Moda, la ripartenza. Ecco cosa abbiamo imparato dalla mostra del cinema di Venezia

Moda, la ripartenza. Ecco cosa abbiamo imparato dalla mostra del cinema di Venezia

Il red carpet come passerella. E che passerella. La Mostra d’arte cinematografica di Venezia n. 77 è stata il migliore spot che la moda italiana potesse sperare. Il presidente Roberto Cicutto e il direttore Alberto Barbera escono vincitori da una prova per nulla scontata e dimostrano che coraggio, creatività e organizzazione premiano. La Mostra del cinema deve essere un esempio anche per il sistema-moda italiano, che da troppo tempo sembra fermo ai vecchi schemi (gli scossoni arrivano sempre da Giorgio Armani, che quest’anno scompiglia le carte in tavola e sfila in tivu). Alla moda va riconosciuto di aver saputo appoggiare la Mostra con generosità per alimentare il sogno del glamour attorno agli attori. E dal Lido porta a casa un primo risultato: griffe e aziende lo hanno trasformato nel trampolino per la ripartenza.

Via via di influencer e shopping bag con i vestiti per le star

Da sempre l’eleganza al servizio del cinema diventa arte e poi a sua volta brilla di luce riflessa sul corpo delle star. Basterebbe ricordare il little black dress di Audrey Hepburn, o il trench di Humphrey Bogart. Mai però si era visto tanto impegno. All’attracco dell’hotel Excelsior, teatro delle star fin dalla nascita della manifestazione, era tutto un via vai di pierre carichi di shopping bag, Miu Miu, Gucci, Pinko, piene di scarpe, accessori, vestiti e completi per la star di turno, per il look quotidiano e red carpet. Il resto lo hanno fatto modelle, starlette influencer, ex Miss Italia arrivate nelle vesti di testimonial (di brand più o meno celebri e stilisti) per il loro minuto di fama.

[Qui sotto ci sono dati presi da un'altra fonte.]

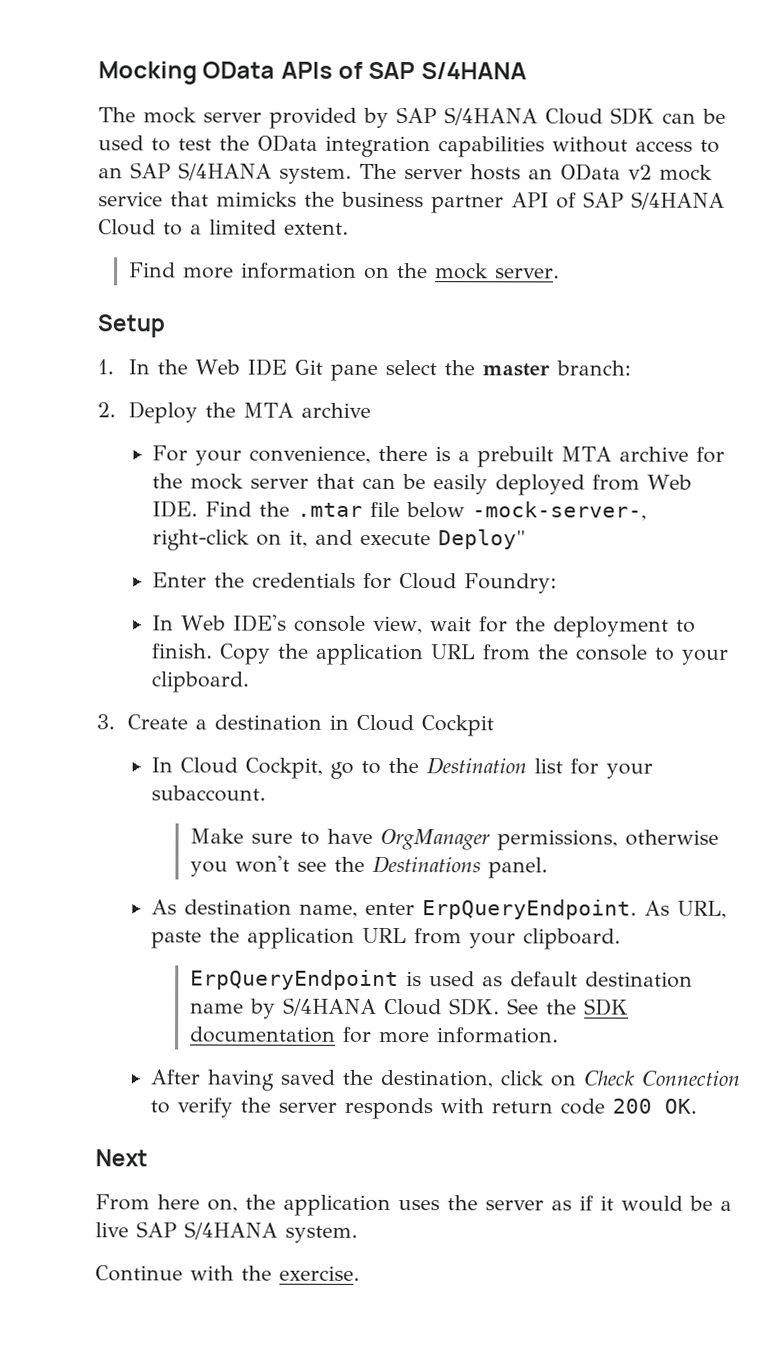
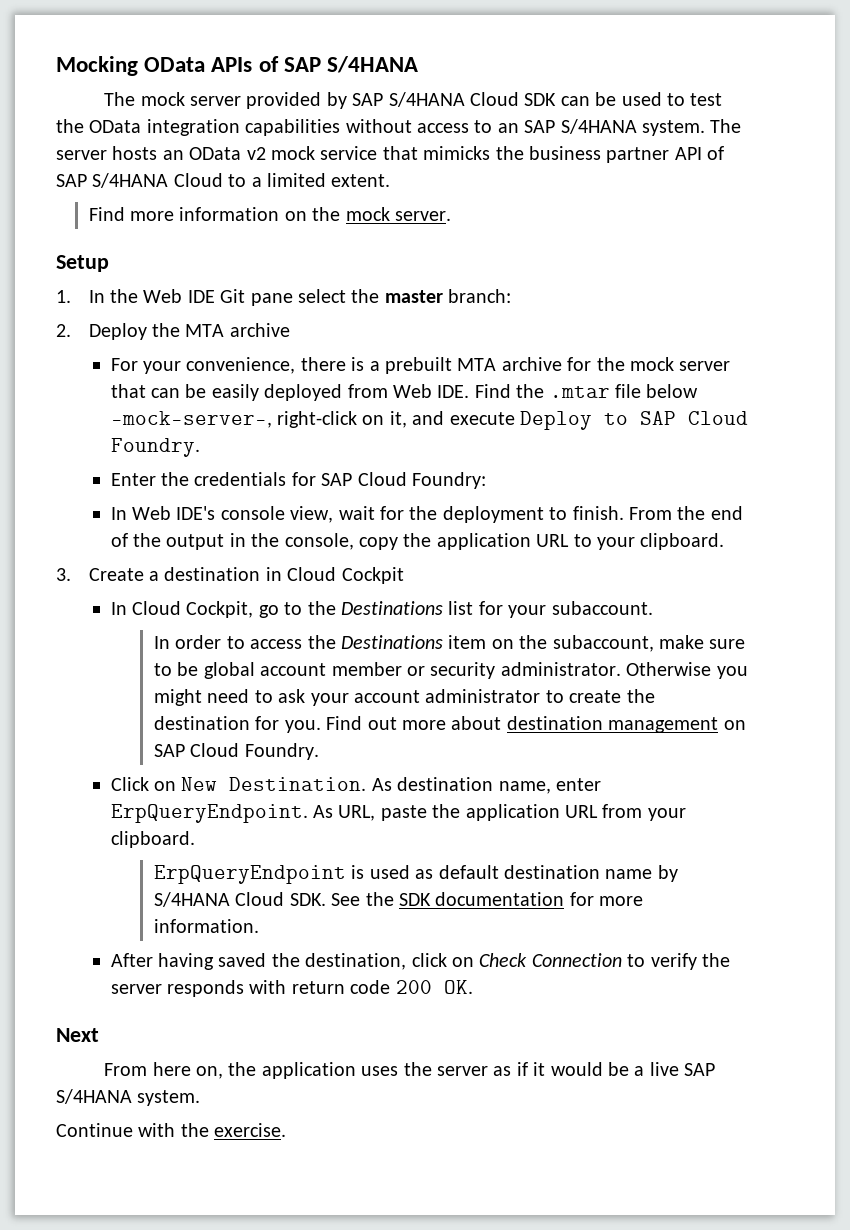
- For your convenience, there is a prebuilt MTA archive for the mock server that can be easily deployed from Web IDE. Find the .mtar file below -mock-server-, right-click on it, and execute Deploy"
+ For your convenience, there is a prebuilt MTA archive for the mock server that can be easily deployed from Web IDE. Find the .mtar file below -mock-server-, right-click on it, and execute Deploy to SAP Cloud Foundry.
- Enter the credentials for Cloud Foundry:
+ Enter the credentials for SAP Cloud Foundry:
- Copy the application URL from the console to your clipboard.
+ From the end of the output in the console, copy the application URL to your clipboard.
- In Cloud Cockpit, go to the Destination list for your subaccount.
+ In Cloud Cockpit, go to the Destinations list for your subaccount.
- Make sure to have OrgManager permissions, otherwise you won't see the Destinations panel.
- As destination name, enter ErpQueryEndpoint.
+ In order to access the Destinations item on the subaccount, make sure to be global account member or security administrator. Otherwise you might need to ask your account administrator to create the destination for you. Find out more about destination management on SAP Cloud Foundry.
+ Click on New Destination. As destination name, enter ErpQueryEndpoint.

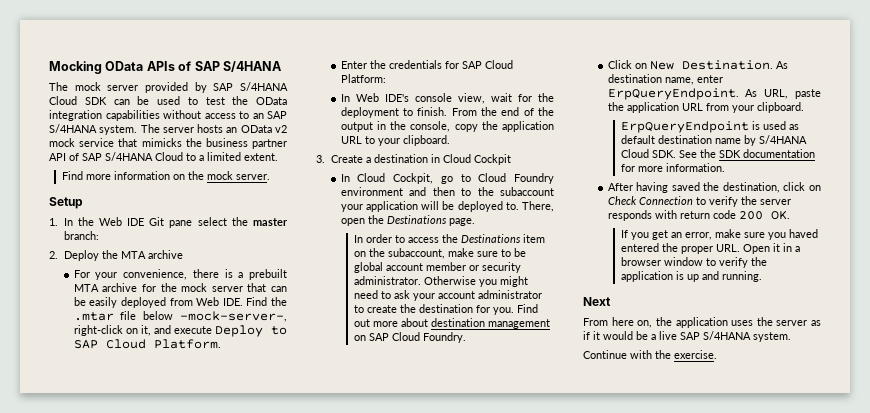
- For your convenience, there is a prebuilt MTA archive for the mock server that can be easily deployed from Web IDE. Find the .mtar file below -mock-server-, right-click on it, and execute Deploy to SAP Cloud Foundry.
+ For your convenience, there is a prebuilt MTA archive for the mock server that can be easily deployed from Web IDE. Find the .mtar file below -mock-server-, right-click on it, and execute Deploy to SAP Cloud Platform.
- Enter the credentials for SAP Cloud Foundry:
+ Enter the credentials for SAP Cloud Platform:
- In Cloud Cockpit, go to the Destinations list for your subaccount.
+ In Cloud Cockpit, go to Cloud Foundry environment and then to the subaccount your application will be deployed to. There, open the Destinations page.
+ If you get an error, make sure you haved entered the proper URL. Open it in a browser window to verify the application is up and running.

Del resto, l’occasione era troppo ghiotta per la moda che dal lock down ha subìto un colpo senza precedenti. Saltate le fiere e le sfilate, i negozi deserti le previsioni di fatturati,decimati di ben oltre il 40 per cento.

L’occasione per ripartire

Il festival di Venezia è stato una scommessa – vinta — che ha ricevuto il plauso di tutto il mondo. «Gli sponsor non hanno indietreggiato di un millimetro fin dall’inizio», ha affermato il presidente Cicutto durante la cerimonia di chiusura. E le griffe di moda hanno capito da subito che quella era l’occasione per ripartire, per far vedere al mondo che l’eleganza italiana c’è ed è viva. Il risultato si è visto, resterà nella storia del costume, anche grazie al lavoro nascosto di inossidabili staff spediti al Lido dalle griffe al seguito dei vestiti (solo Giorgio Armani ne aveva una decina).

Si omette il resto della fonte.